----- Dataset content -----

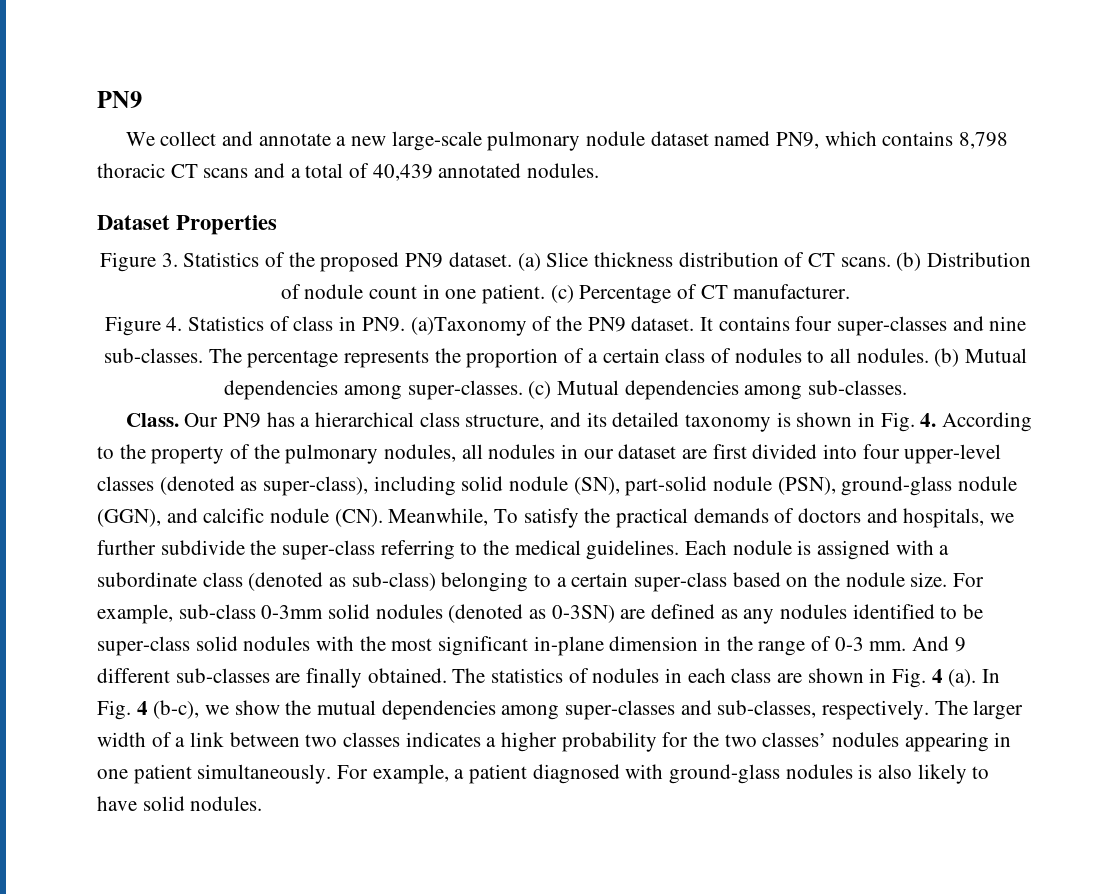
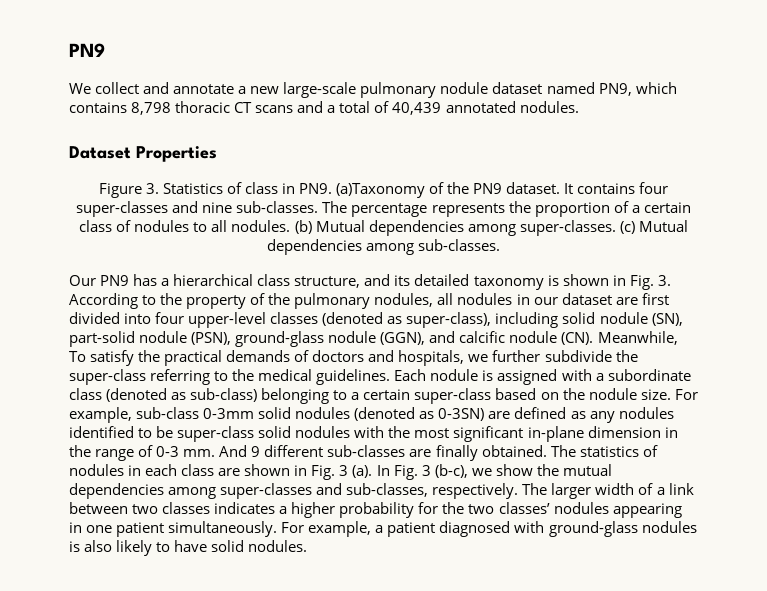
[288,252,1031,272] [280,284,851,304] [104,316,290,336] the proposed PN9 dataset. (a) Slice thickness distribution of CT scans. (b) Distribution of nodule count in one patient. (c) Percentage of CT manufacturer. // Figure 4. Statistics of -> (242, 188) none
[125,413,179,427] Class. -> (501, 245) none
[920,413,937,427] 4. -> [657,275,671,286] 3.
[931,669,943,683] 4 -> [339,465,349,476] 3
[136,701,148,715] 4 -> [421,465,431,476] 3

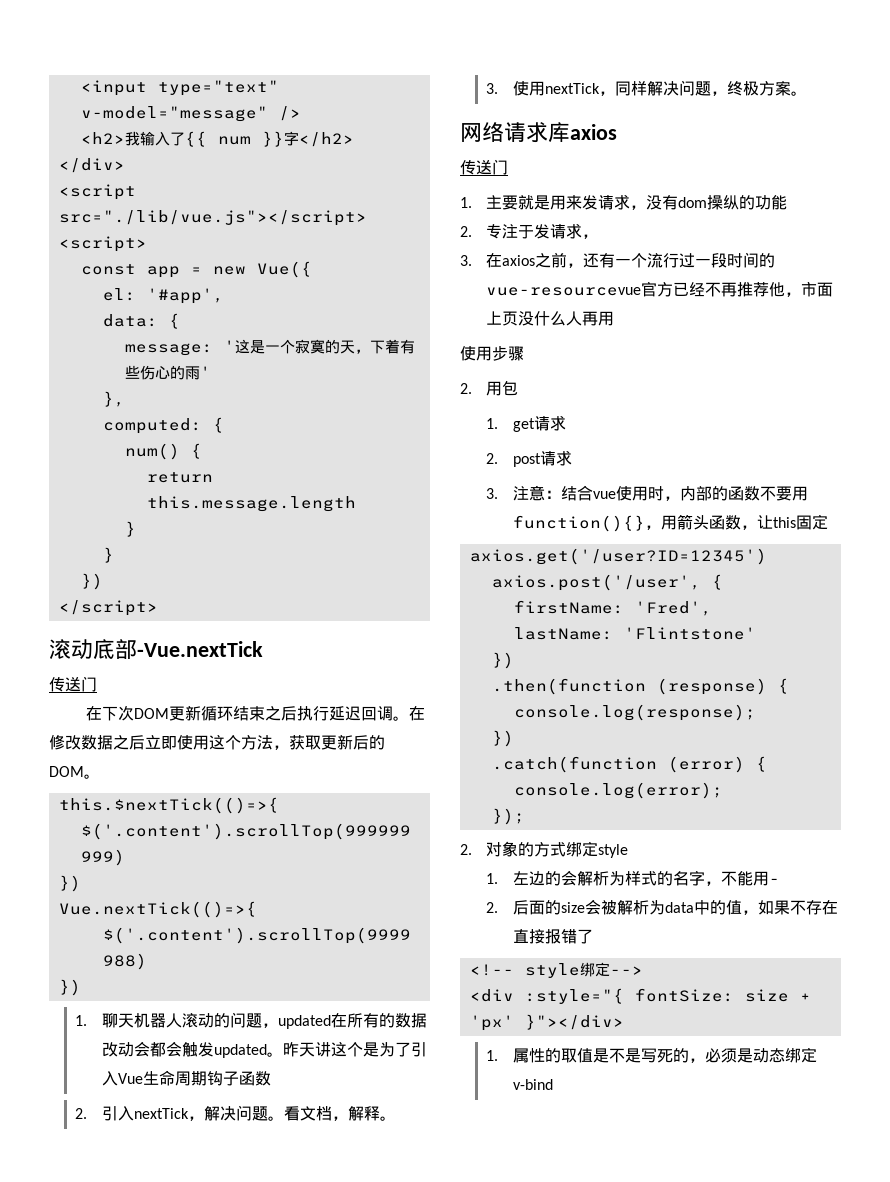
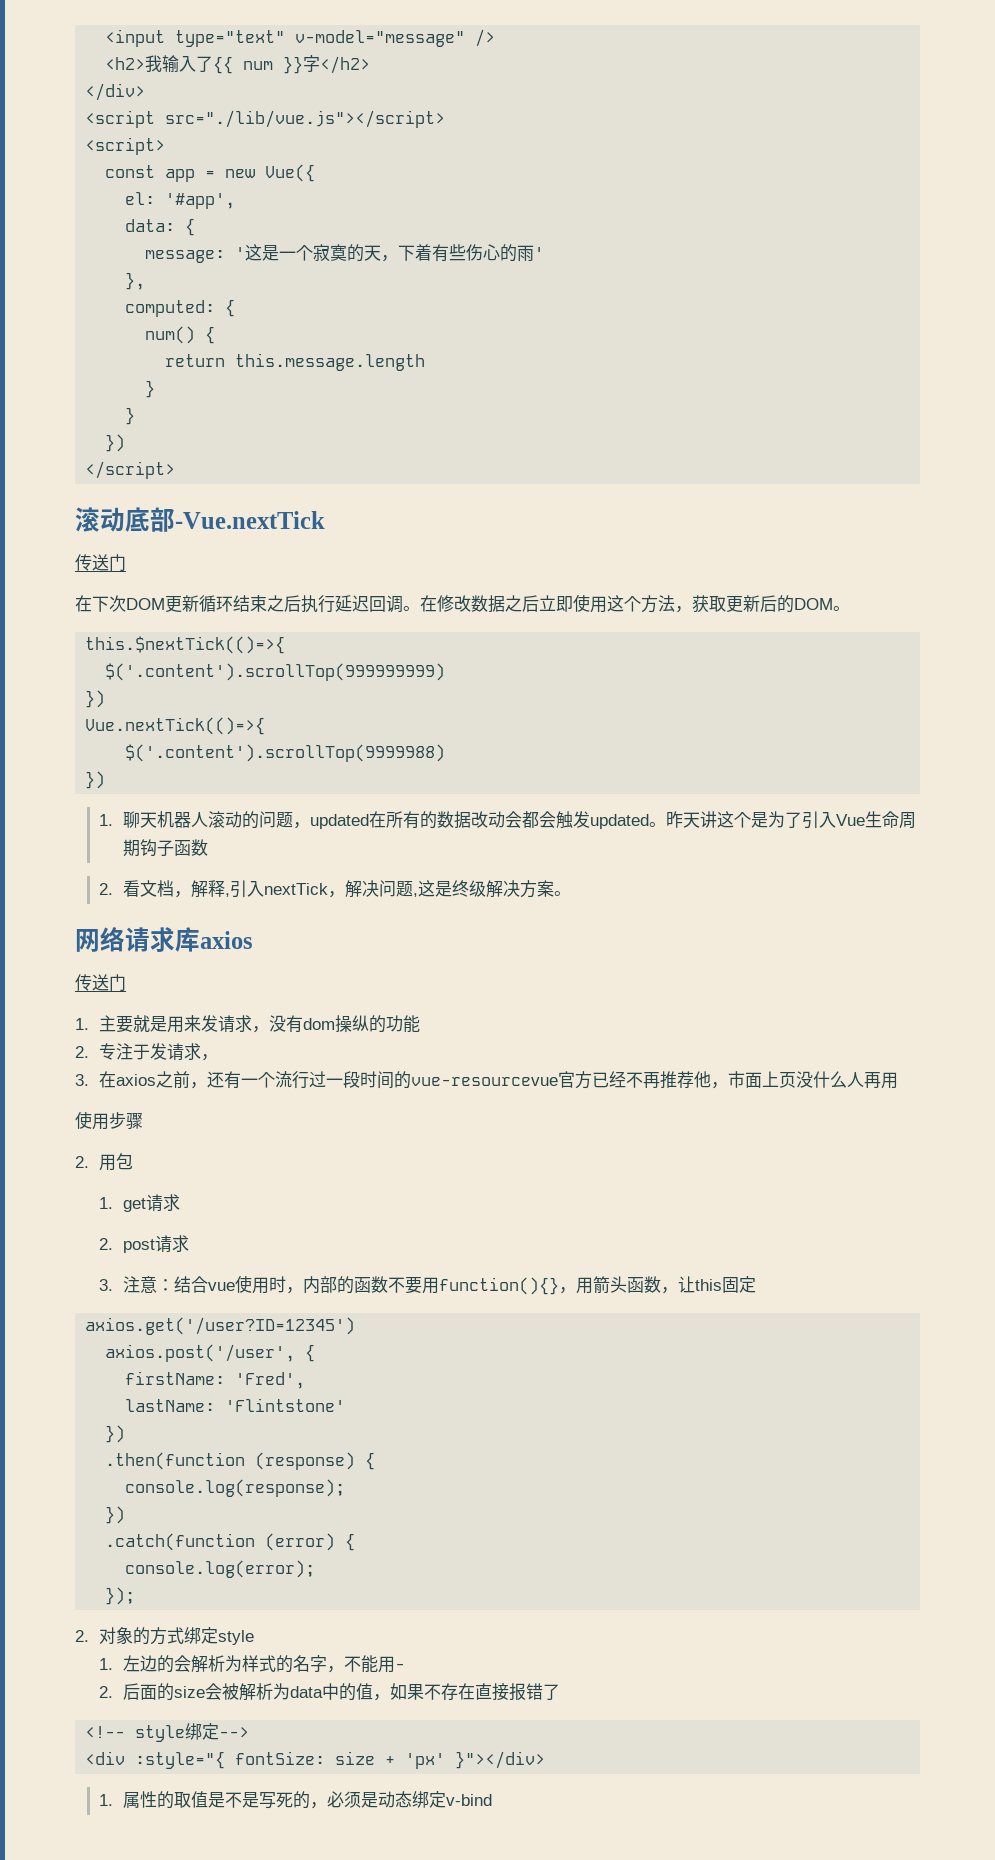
(88, 1113) none -> [123,880,231,898] 看文档，解释,
[267,1106,396,1121] [486,80,759,96] 。看文档，解释。 // 3.使用nextTick，同样解决问题，终极 -> [413,880,521,898] ,这是终级解决

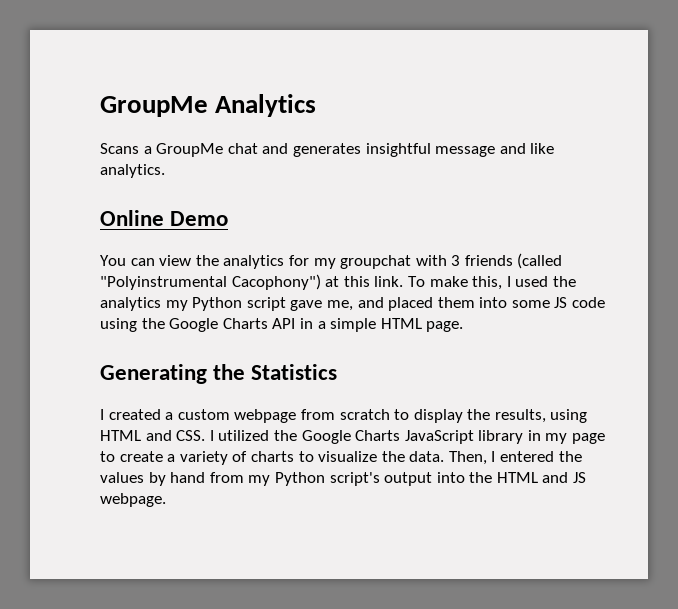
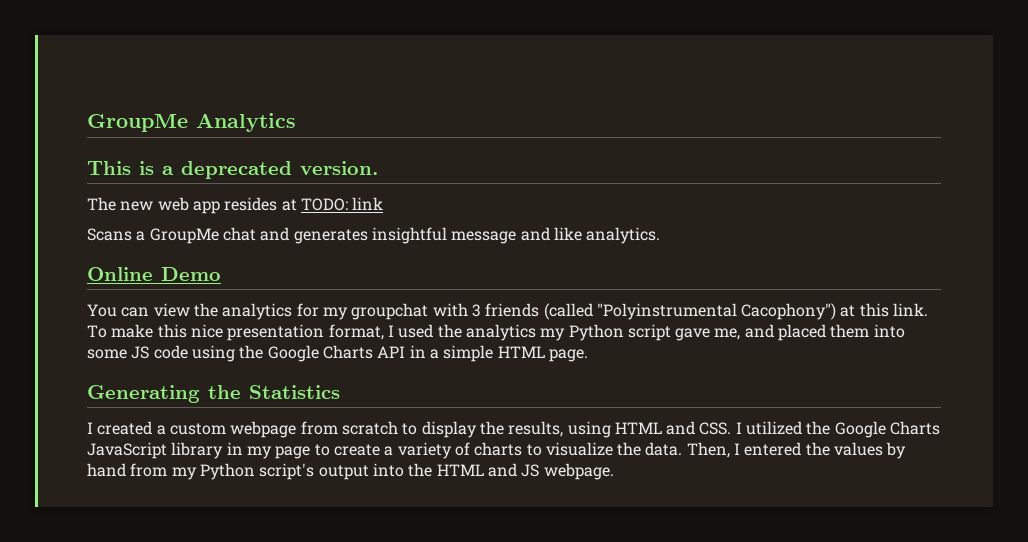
(317, 105) none -> [87,161,378,179] [87,197,384,214] // This is a deprecated version. // The new web app resides at TODO: link
[472,276,503,290] this, -> [157,324,384,341] this nice presentation format,

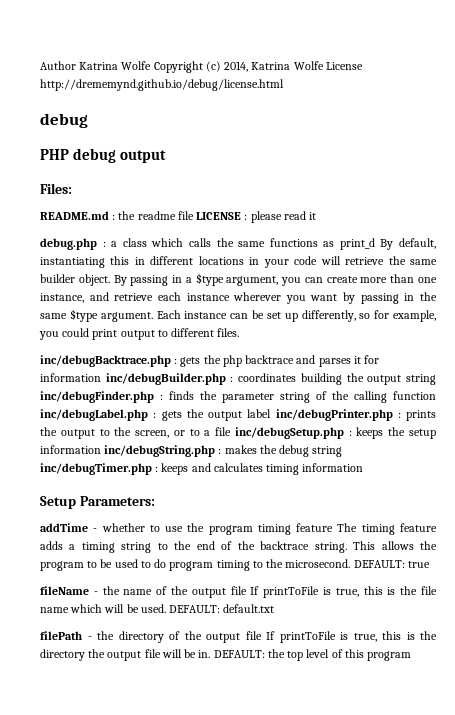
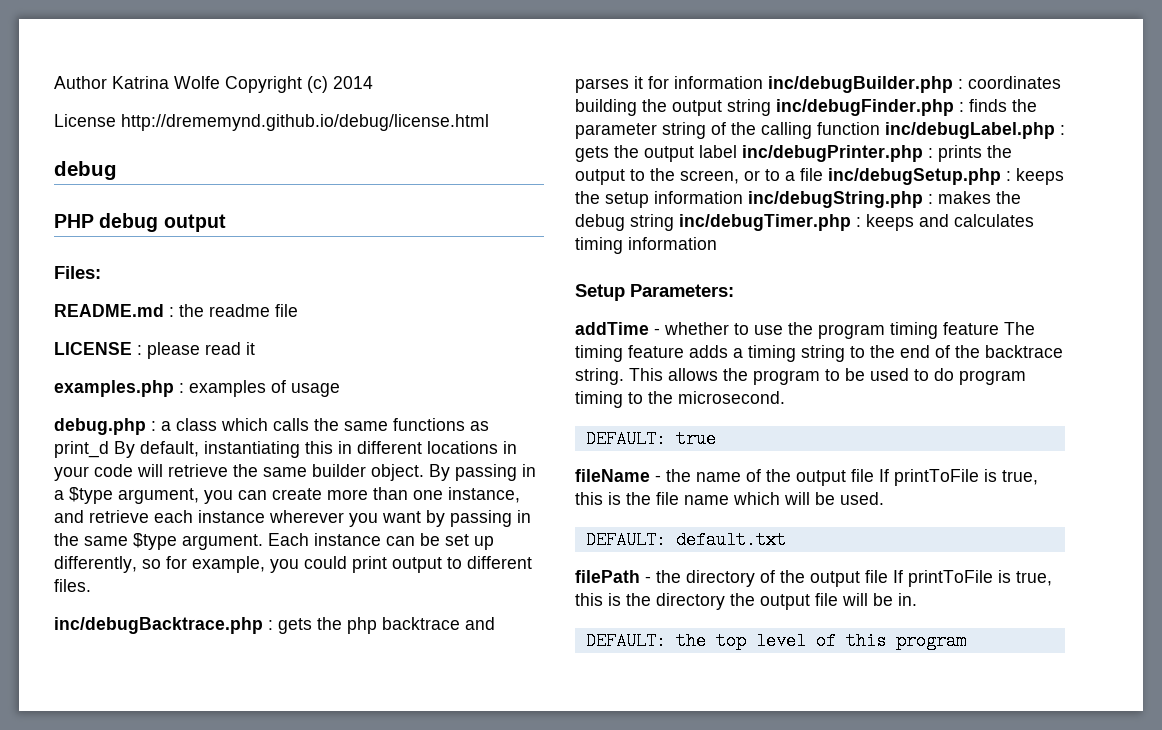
[224,61,324,72] 2014, Katrina Wolfe -> [333,76,373,89] 2014 //
(194, 215) none -> (298, 310) //
(317, 216) none -> [54,380,340,397] // examples.php : examples of usage
(351, 563) none -> (785, 397) //
(166, 608) none -> (884, 498) //
(211, 654) none -> (917, 599) //

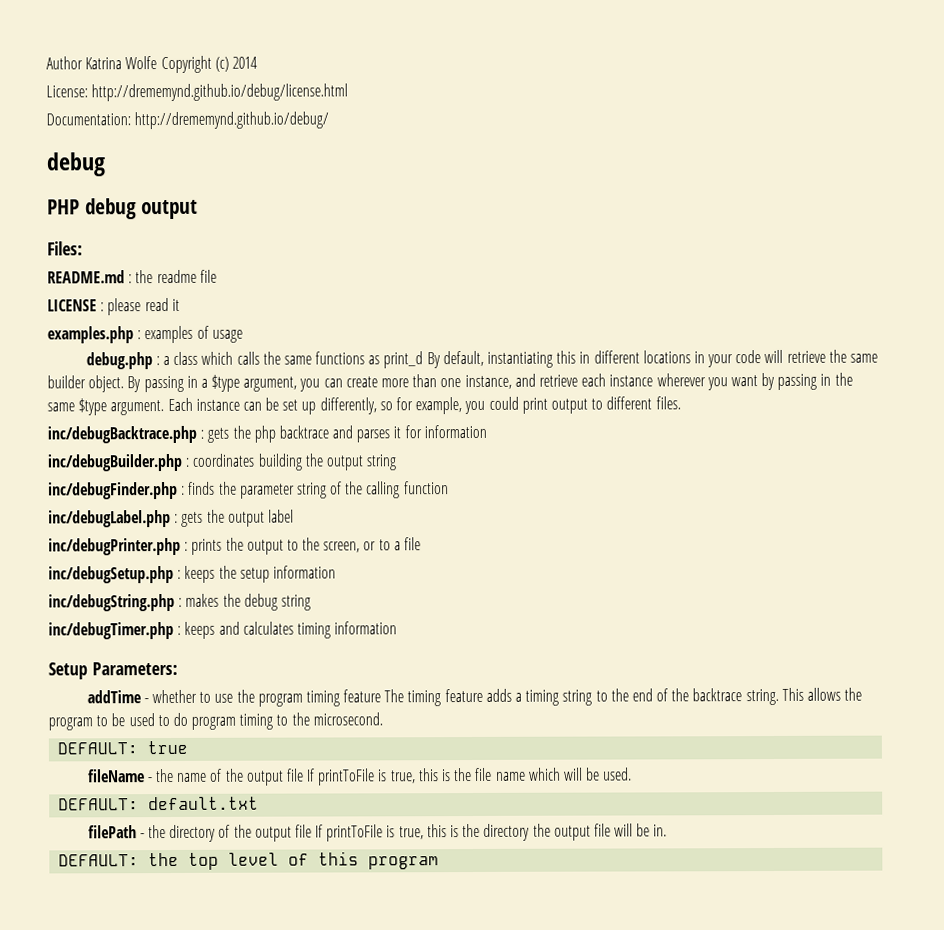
[54,114,116,127] License -> [46,85,88,98] License:
(489, 122) none -> [46,111,330,130] // Documentation: http://drememynd.github.io/debug/
(763, 82) none -> (487, 431) //
(771, 107) none -> (398, 462) //
(880, 128) none -> (449, 488) //
(737, 151) none -> (294, 516) //
(823, 174) none -> (422, 544) //
(743, 197) none -> (336, 572) //
(674, 222) none -> (311, 602) //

-----

In the copy, include each entry exactly as written and none of the pictures.

→ Task response:
[288,252,1031,272] [280,284,851,304] [104,316,290,336] the proposed PN9 dataset. (a) Slice thickness distribution of CT scans. (b) Distribution of nodule count in one patient. (c) Percentage of CT manufacturer. // Figure 4. Statistics of -> (242, 188) none
[125,413,179,427] Class. -> (501, 245) none
[920,413,937,427] 4. -> [657,275,671,286] 3.
[931,669,943,683] 4 -> [339,465,349,476] 3
[136,701,148,715] 4 -> [421,465,431,476] 3

(88, 1113) none -> [123,880,231,898] 看文档，解释,
[267,1106,396,1121] [486,80,759,96] 。看文档，解释。 // 3.使用nextTick，同样解决问题，终极 -> [413,880,521,898] ,这是终级解决

(317, 105) none -> [87,161,378,179] [87,197,384,214] // This is a deprecated version. // The new web app resides at TODO: link
[472,276,503,290] this, -> [157,324,384,341] this nice presentation format,

[224,61,324,72] 2014, Katrina Wolfe -> [333,76,373,89] 2014 //
(194, 215) none -> (298, 310) //
(317, 216) none -> [54,380,340,397] // examples.php : examples of usage
(351, 563) none -> (785, 397) //
(166, 608) none -> (884, 498) //
(211, 654) none -> (917, 599) //

[54,114,116,127] License -> [46,85,88,98] License:
(489, 122) none -> [46,111,330,130] // Documentation: http://drememynd.github.io/debug/
(763, 82) none -> (487, 431) //
(771, 107) none -> (398, 462) //
(880, 128) none -> (449, 488) //
(737, 151) none -> (294, 516) //
(823, 174) none -> (422, 544) //
(743, 197) none -> (336, 572) //
(674, 222) none -> (311, 602) //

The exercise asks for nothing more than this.